Que pouvait-il répondre ? Oui ? Un oui simple et franc, dépouillé d'emportement ? Oui, Belle, sans que sa voix ne tremble, je veux bien dormir avec toi et engloutir la nuit dans tes bras, comme le disait la chanson ? « Pauvre crétin », pensa-t-il. Il sentait en elle une limite qu’il se savait incapable de respecter. Il savait que s’il passait une seule nuit avec elle, si jamais elle le laissait la toucher, l’aimer, il ne serait pas capable de boucler les mots à ne pas dire dans son âme, au chaud, à l'abri. Il l'implorerait comme un enfant de tout arrêter, lui demanderait de tout quitter, de tout laisser derrière elle, de fuir avec lui toute cette crasse, cette mauvaise fortune qui les obligeait à vivre et penser en assassins. Il savait que ces mots constitueraient la fin de ce qui les unissait à ce jour.

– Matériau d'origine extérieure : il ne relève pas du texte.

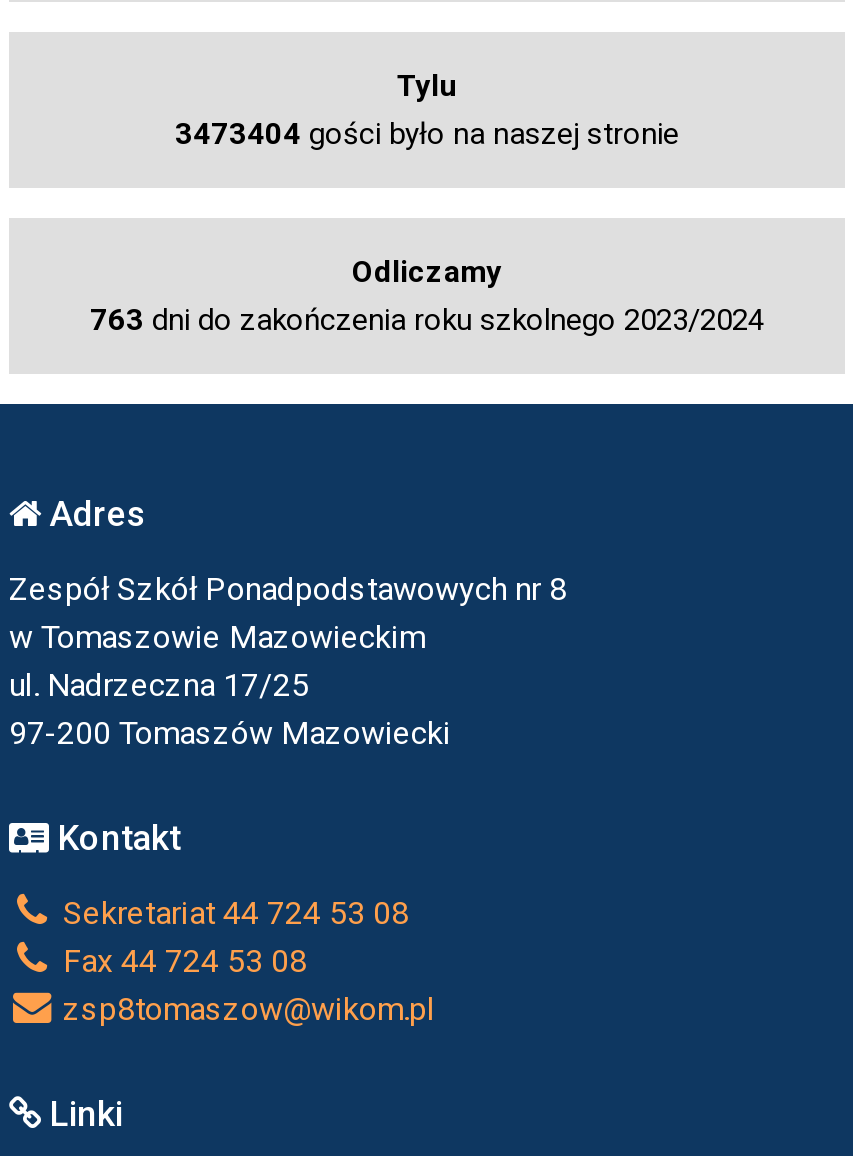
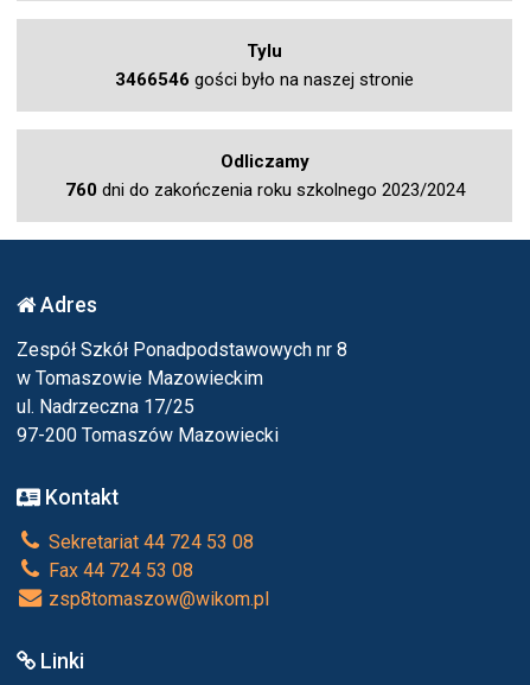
[175,115,679,151] 3473404 gości było na naszej stronie -> [115,68,414,90] 3466546 gości było na naszej stronie
[90,301,764,337] 763 dni do zakończenia roku szkolnego 2023/2024 -> [65,179,464,200] 760 dni do zakończenia roku szkolnego 2023/2024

Il regarda donc Belle droit dans les yeux et prononça ces mots d’une voix éteinte, presque morte : « non Belle, je crois qu’il ne vaut mieux pas, demain sera encore une rude journée ».
Belle débarrassa l’assiette de Ray. Lui tournant le dos, elle dit d’une voix forte, sans émotion : « c’est comme tu veux, Ray, si tu changes d’avis, tu sauras bien trouver ma chambre ».